しかし、時が経つにつれ、インターネットは実際に革命的なものとなった。それは世界を見違えるほど変え、新たな産業や巨大なリーダー企業を生み出した。同じように、AIもテクノロジー業界や他の分野に新たな息吹を吹き込み(以前の記事『テクノロジーの未来を変えるAIチャットボット』ご参照)、多くの企業はAIを駆使した製品をいかに導入・供給すべきか検討する可能性がある。最初の波では、テクノロジーを実現する「イネーブラー」(不可欠な材料、製品、サービスをリーダーへ供給する企業)が人気を集めるだろう。だが、そのテクノロジーを通じて実際に利益を生み出すことができる企業はごく少数にとどまりそうだ。場合によっては、ヘルスケアの研究開発など(以前の記事『ヘルスケアにおけるAI導入は、投資家にとってどのような意味を持つか?』ご参照)、AIを活用した製品がコモディティ化すれば、個々の企業にとって付加価値をつけにくくなる可能性もある。
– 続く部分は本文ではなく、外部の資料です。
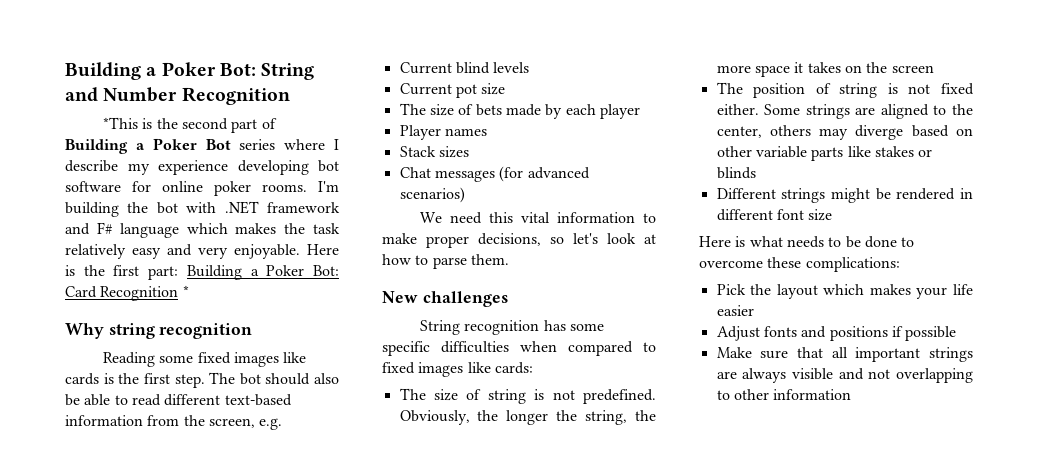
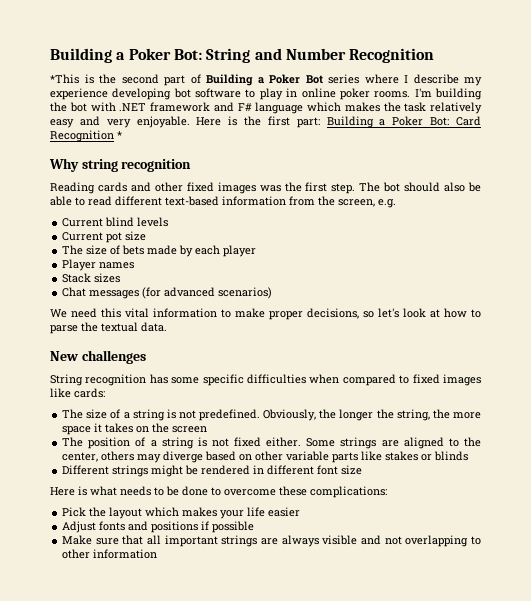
[132,181,151,192] for -> [245,88,298,100] to play in
[159,352,307,367] [65,373,114,385] some fixed images like cards is -> [97,182,281,194] cards and other fixed images was
[470,254,509,265] them. -> [81,322,167,332] the textual data.
(482, 394) none -> [123,412,130,419] a
(831, 88) none -> [150,440,157,447] a

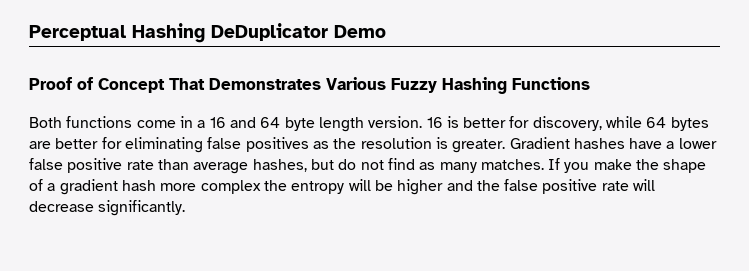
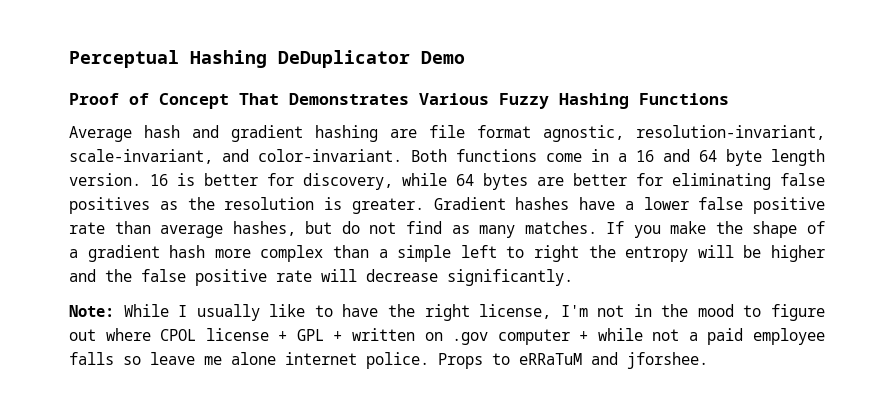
(590, 83) none -> [69,125,825,142] [69,149,402,164] Average hash and gradient hashing are file format agnostic, resolution-invariant, scale-invariant, and color-invariant.
(261, 187) none -> [333,245,580,262] than a simple left to right
(186, 208) none -> [69,304,825,321] [69,328,825,345] [69,352,708,369] // Note: While I usually like to have the right license, I'm not in the mood to figure out where CPOL license + GPL + written on .gov computer + while not a paid employee falls so leave me alone internet police. Props to eRRaTuM and jforshee.

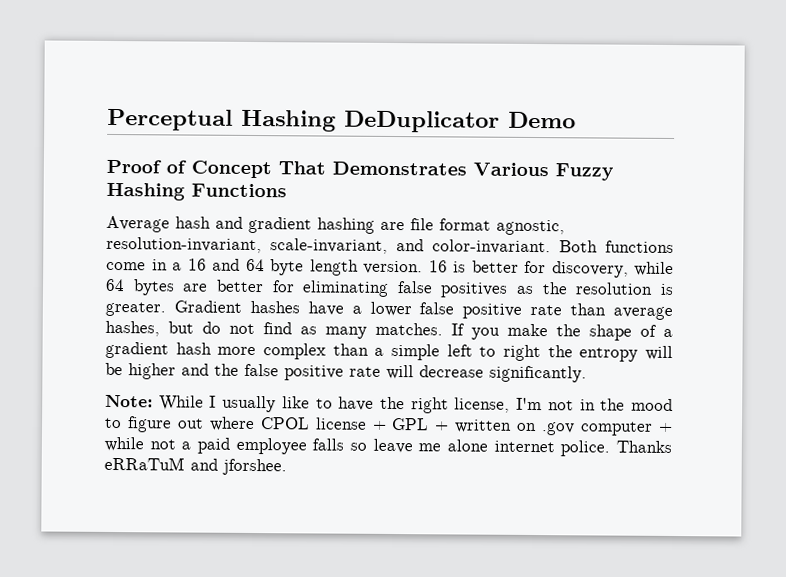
[438,353,510,369] Props to -> [616,440,673,454] Thanks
AIのテクノロジーを実現する一部のイネーブラー企業はバリュエーションが高くてもなお価値があるかもしれないが、株式投資家は、生成AIがビジネスにもたらす広範な影響を予想する際には、かなり慎重になるべきだとABでは考える。
アクティブ投資の投資家は、常に企業の本質的なビジネスに焦点を当てるべきである。少数の銘柄が急騰するような市場環境では、群集心理に従いたくなるものだ。しかし、AIに対する熱気が投資環境の歴史的な変化とともに進んでいる今は、規律ある投資が何より重要であるとABでは考える。幅広いセクターにおいて、企業がどのように長期的にビジネスを成長させるかに戦略的な焦点を当て続けることが、今とはまったく異なる未来に向けて株式投資を成功させるカギを握っているだろう。